Anatomy Of A Killing: Life And Death On A Divided Island

Ian Cobain                                                                                                   Granta £18.99

Rating:

On the morning of Saturday, April 22, 1978, an ‘Active Service Unit’ (ASU) of the Provisional IRA in West Belfast was preparing to carry out a murder.

A few days before, an IRA intelligence officer had passed the name, address and photograph of a Royal Ulster Constabulary (RUC) policeman to the ASU’s leader, Harry Murray. 

On the day itself, Murray, dressed in his best suit and took a bus to the mainly Protestant town of Lisburn. In a hijacked car he was driven to a residential road on the southern edge of the town. 

He went to one house and made his way into the back garden, hoping to find the owner.

Constable Millar McAllister, of the RUC Photography Branch, came out to see who the stranger was in his garden. Murray talked to him for a few minutes, then drew an old service revolver and shot him. 

The first round knocked McAllister flat on his back; Murray then shot him three more times as he lay dying on the ground, before running back to the car. The killing was watched by McAllister’s young son.

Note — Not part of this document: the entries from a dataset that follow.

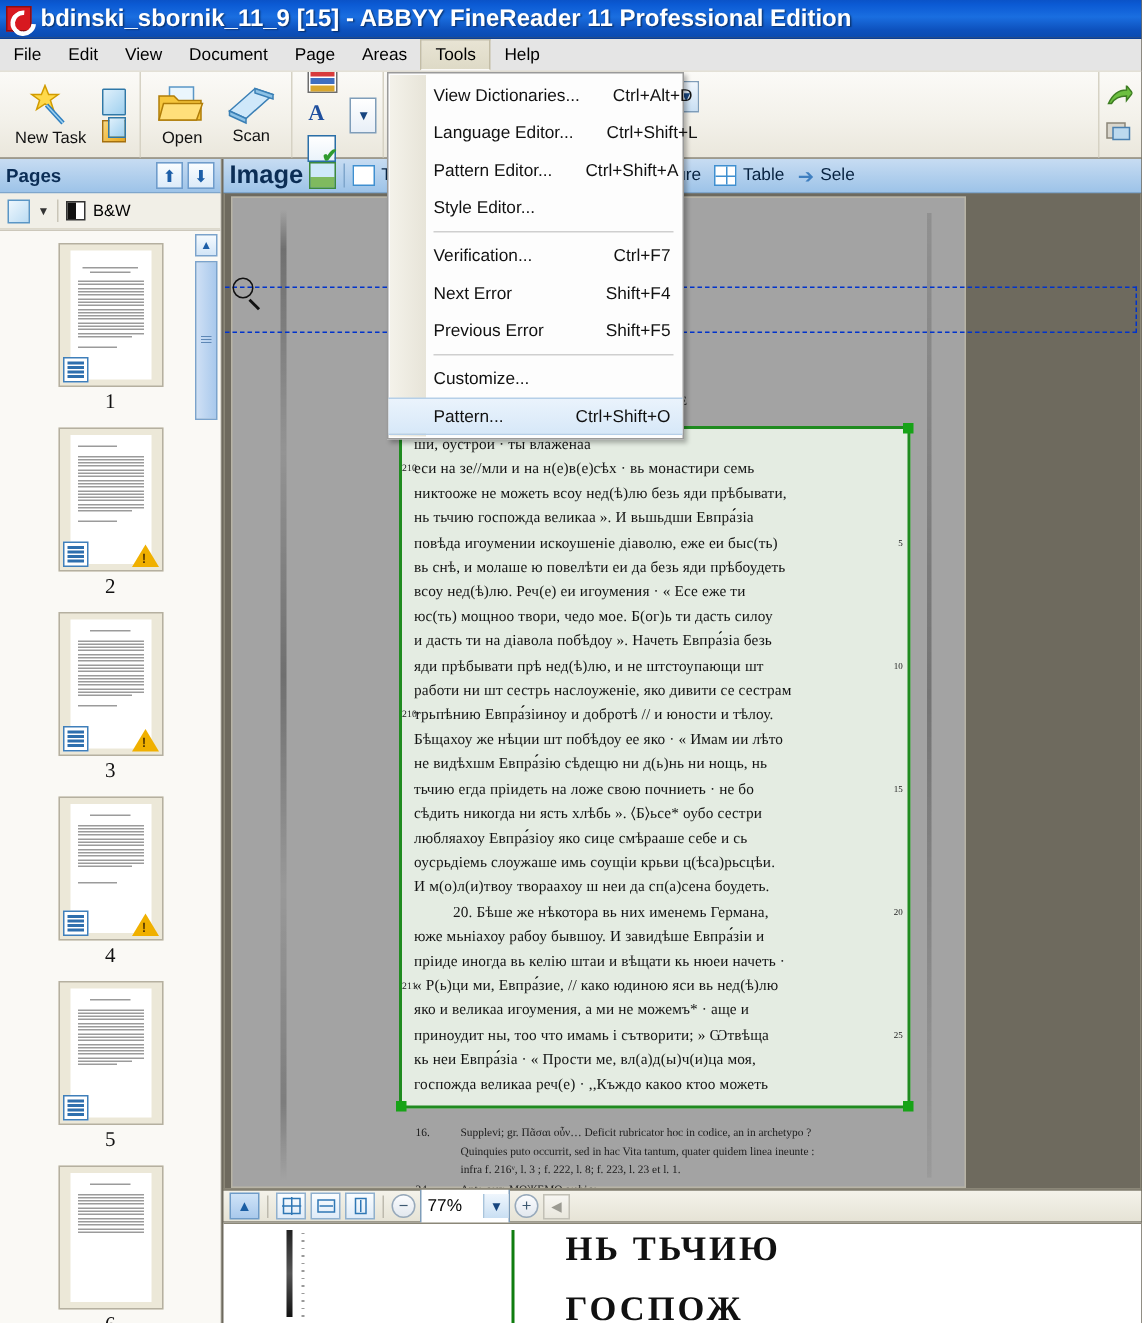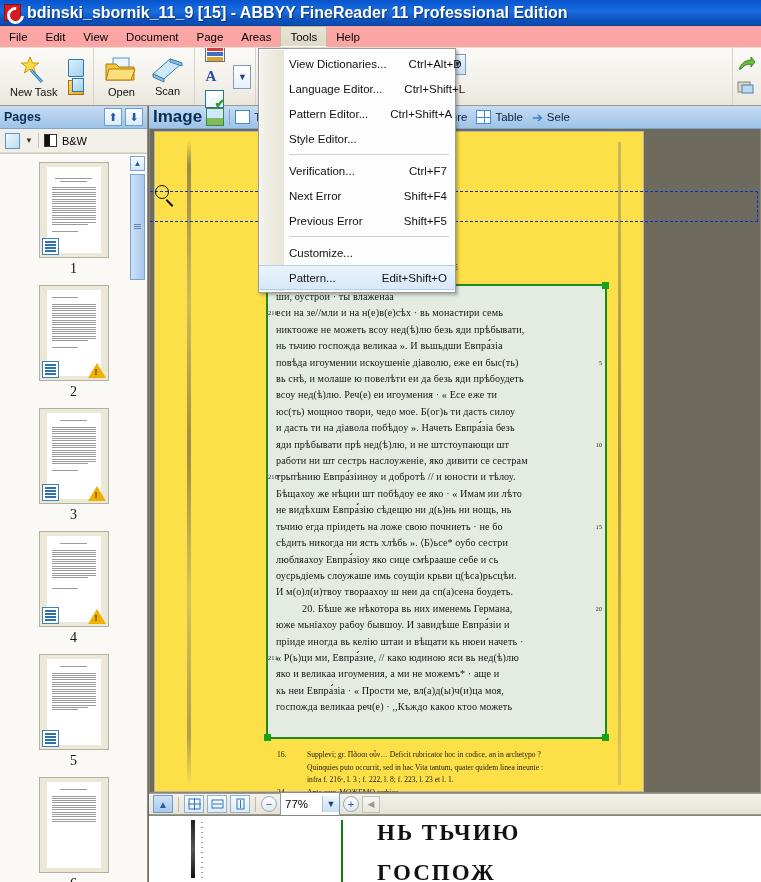--- a/index.html
+++ b/index.html
@@ -41,21 +41,21 @@
     color: #ffffff;
     font-size: 16px;
     font-weight: bold;
     white-space: nowrap;
     text-shadow: 1px 1px 1px rgba(0,0,0,.45);
   }
 
   
   .menubar {
     height: 22px;
-    background: #fca5a5;
+    background: #e5e5e5;
     display: flex; align-items: stretch;
     border-bottom: 1px solid #e3e0d6;
     position: relative; z-index: 60;
   }
   .menu-item {
     padding: 0 9px;
     display: flex; align-items: center;
     font-size: 11.5px; color: #000;
     cursor: default;
   }
@@ -278,21 +278,21 @@
   .cursor-arrow { color:#3f7fc0; font-size:13px; }
 
   .img-view {
     flex: 1; position: relative; overflow: hidden;
     background: #6e6a5e;
     border: 1px solid #8b8778;
     border-top: none;
   }
   .page-sheet {
     position: absolute; left: 4px; top: 2px; width: 490px; bottom: 0;
-    background: #fde047;
+    background: #a3a3a3;
     border: 1px solid #b8b4a6;
   }
   .gutter-smudge {
     position: absolute; left: 32px; top: 8px; width: 4px; bottom: 4px;
     background: linear-gradient(to bottom,
        rgba(90,90,90,.0) 0%, rgba(70,70,70,.55) 4%, rgba(120,120,120,.35) 25%,
        rgba(60,60,60,.5) 48%, rgba(130,130,130,.3) 70%, rgba(80,80,80,.45) 92%, rgba(255,255,255,0) 100%);
     filter: blur(.4px);
   }
   .gutter-smudge2 {
@@ -573,21 +573,21 @@
     </div>
 
     <div class="dm-sep"></div>
 
     <div class="dm-row">
       <span>Customize...</span>
       <span class="accel"></span>
     </div>
     <div class="dm-row selected">
       <span>Pattern...</span>
-      <span class="accel">Edit+Shift+O</span>
+      <span class="accel">Ctrl+Shift+O</span>
     </div>
   </div>
 
   <div class="workarea">
 
     <div class="pages-panel">
       <div class="panel-header">
         <div class="ttl">Pages</div>
         <div style="margin-left:auto;display:flex;">
           <div class="hdr-btn">⬆</div>
@@ -868,20 +868,21 @@
               <div class="ln"><span class="fol"></span><span>тьчию егда пріидеть на ложе свою почниеть · не бо</span><span class="lnum">15</span></div>
               <div class="ln"><span class="fol"></span><span>сѣдить никогда ни ясть хлѣбь ». 〈Б〉ьсе* оубо сестри</span><span class="lnum"></span></div>
               <div class="ln"><span class="fol"></span><span>любляахоу Евпра́́зіоу яко сице смѣрааше себе и сь</span><span class="lnum"></span></div>
               <div class="ln"><span class="fol"></span><span>оусрьдіемь слоужаше имь соущіи крьви ц(ѣса)рьсцѣи.</span><span class="lnum"></span></div>
               <div class="ln"><span class="fol"></span><span>И м(о)л(и)твоу твораахоу ш неи да сп(а)сена боудеть.</span><span class="lnum"></span></div>
               <div class="ln ind"><span class="fol"></span><span>20. Бѣше же нѣкотора вь них именемь Германа,</span><span class="lnum">20</span></div>
               <div class="ln"><span class="fol"></span><span>юже мьніахоу рабоу бывшоу. И завидѣше Евпра́́зіи и</span><span class="lnum"></span></div>
               <div class="ln"><span class="fol"></span><span>пріиде иногда вь келію штаи и вѣщати кь нюеи начеть ·</span><span class="lnum"></span></div>
               <div class="ln"><span class="fol">211</span><span>« Р(ь)ци ми, Евпра́́зие, // како юдиною яси вь нед(ѣ)лю</span><span class="lnum"></span></div>
               <div class="ln"><span class="fol"></span><span>яко и великаа игоумения, а ми не можемъ* · аще и</span><span class="lnum"></span></div>
+              <div class="ln"><span class="fol"></span><span>приноудит ны, тоо что имамь і сътворити; » Ѡтвѣща</span><span class="lnum">25</span></div>
               <div class="ln"><span class="fol"></span><span>кь неи Евпра́́зіа · « Прости ме, вл(а)д(ы)ч(и)ца моя,</span><span class="lnum"></span></div>
               <div class="ln"><span class="fol"></span><span>госпожда великаа реч(е) · ,,Къждо какоо ктоо можеть</span><span class="lnum"></span></div>
             </div>
           </div>
 
           <div class="footnotes">
             <div class="fn">
               <span class="n">16.</span>
               <span class="bd">Supplevi; gr. Πᾶσαι οὖν… Deficit rubricator hoc in codice, an in archetypo ?</span>
             </div>

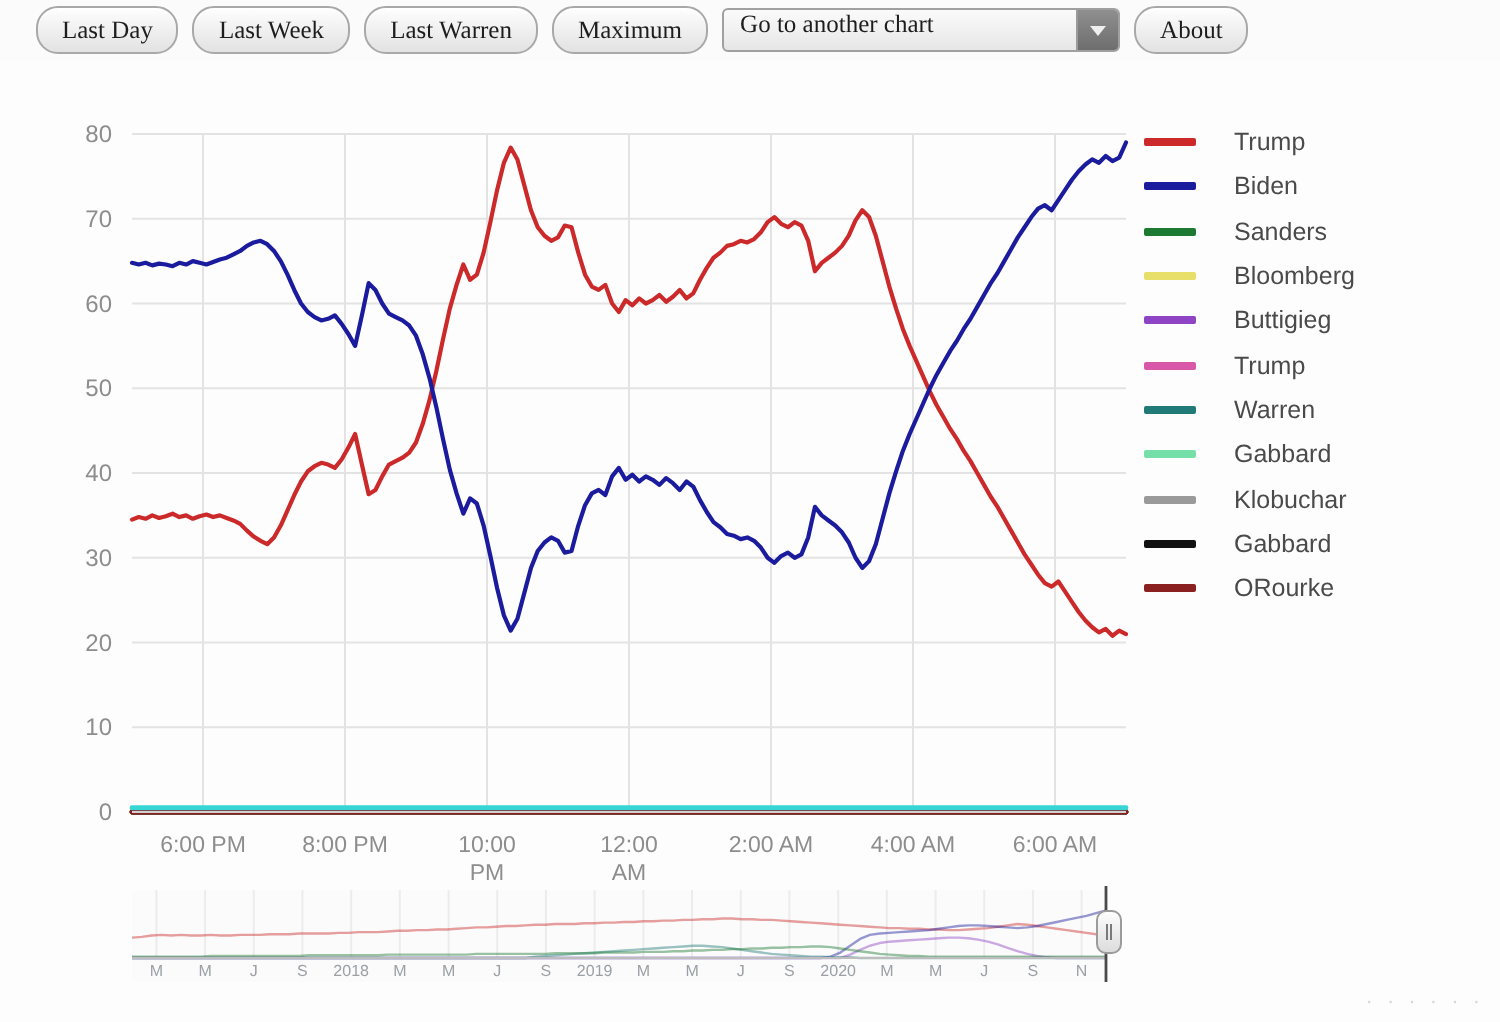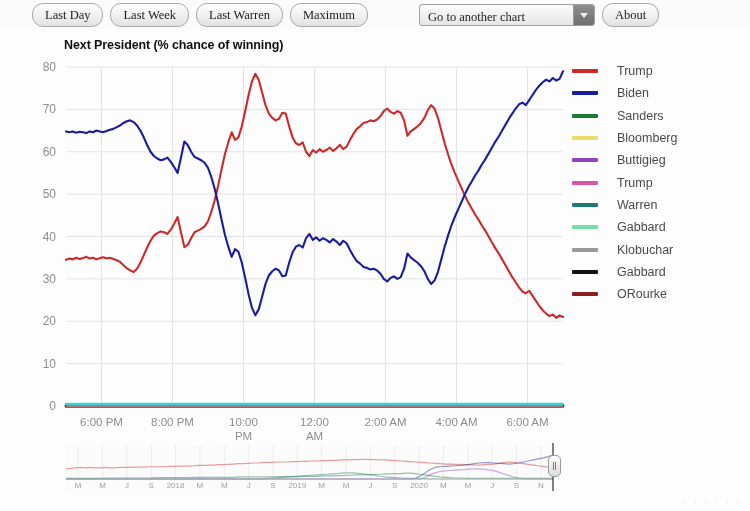--- a/index.html
+++ b/index.html
@@ -7,34 +7,34 @@
     width:750px;height:511px;overflow:hidden;position:relative;
     background:#ffffff;
     font-family:"Liberation Sans", sans-serif;
     -webkit-font-smoothing:antialiased;
   }
   #app{position:absolute;inset:0;background:#fdfdfd;}
 
   
   .toolbar{
     position:absolute;left:0;top:0;width:750px;height:30px;
-    display:flex;align-items:center;gap:7px;padding-left:32px;
+    display:flex;align-items:center;gap:7px;padding-left:18px;
     box-sizing:border-box;background:#fbfbfb;
   }
   .btn{
     height:22px;padding:0 12px;border:1px solid #a8a8a8;border-radius:11px;
     background:linear-gradient(#fefefe,#e2e2e2);
     font-family:"Liberation Serif", serif;font-size:12.5px;color:#1d1d1d;
     display:flex;align-items:center;justify-content:center;white-space:nowrap;
     box-shadow:0 1px 0 rgba(255,255,255,.8) inset;cursor:pointer;
   }
   .select{
-    position:relative;height:22px;width:176px;border:1px solid #a0a0a0;border-radius:3px;
-    background:linear-gradient(#fbfbfb,#e6e6e6);display:flex;align-items:flex-end;
-    padding-left:8px;box-sizing:border-box;cursor:pointer;margin-left:44px;
+    position:relative;height:22px;width:199px;border:1px solid #a0a0a0;border-radius:3px;
+    background:linear-gradient(#fbfbfb,#e6e6e6);display:flex;align-items:flex-start;
+    padding-left:8px;box-sizing:border-box;cursor:pointer;
   }
   .select .val{
     font-family:"Liberation Serif", serif;font-size:12.5px;color:#1d1d1d;
   }
   .select .arrow{
     position:absolute;right:0;top:0;width:20px;height:100%;
     background:linear-gradient(#8f8f8f,#6e6e6e);
     border-left:1px solid #9a9a9a;border-radius:0 2px 2px 0;
     display:flex;align-items:center;justify-content:center;
   }
@@ -90,21 +90,20 @@
       <span class="val">Go to another chart</span>
       <span class="arrow">
           <i></i>
         </span>
     </div>
 
     <div class="btn">About</div>
   </div>
 
   <div class="chart-wrap">
-    <div class="chart-title">Next President (% chance of winning)</div>
     <svg id="plot" width="750" height="420">
         <line x1="66" y1="376" x2="563" y2="376" stroke="#e3e3e3" stroke-width="1"></line>
         <text x="56" y="380" class="ytick">0</text>
         <line x1="66" y1="333.625" x2="563" y2="333.625" stroke="#e3e3e3" stroke-width="1"></line>
         <text x="56" y="337.625" class="ytick">10</text>
         <line x1="66" y1="291.25" x2="563" y2="291.25" stroke="#e3e3e3" stroke-width="1"></line>
         <text x="56" y="295.25" class="ytick">20</text>
         <line x1="66" y1="248.875" x2="563" y2="248.875" stroke="#e3e3e3" stroke-width="1"></line>
         <text x="56" y="252.875" class="ytick">30</text>
         <line x1="66" y1="206.5" x2="563" y2="206.5" stroke="#e3e3e3" stroke-width="1"></line>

At first it seemed that the IRA had got away with murder. But days later, those involved were rounded up, interrogated and subsequently charged by the RUC. Murray and three others were convicted and imprisoned.

In Anatomy Of A Killing, journalist Ian Cobain dissects both the murder and the context in which it took place. His description of the killing is as compelling a piece of non-fiction as I’ve read for a while, but this book will nonetheless make some readers uneasy. 

I served in the Army in Northern Ireland so I’m biased, but it strikes me that Cobain is too ready to accept at face value the IRA members’ romantic gloss on their actions.

Several former members, including those involved in this murder, spoke to Cobain, whereas it seems few ex-security forces personnel did, on the record at least. The result is that parts of the book are unbalanced and seem dismissive of the motivations of those against the IRA.

So the book is strong in describing the differing routes the IRA members took into terrorism; less so in explaining how their supposedly lofty ideals led them into murdering a man in front of his young son. 

The explanations the killers give are glib and unconvincing.

Nevertheless, this is a useful contribution to our understanding of the conflict in Northern Ireland and an interesting – in places fascinating – read.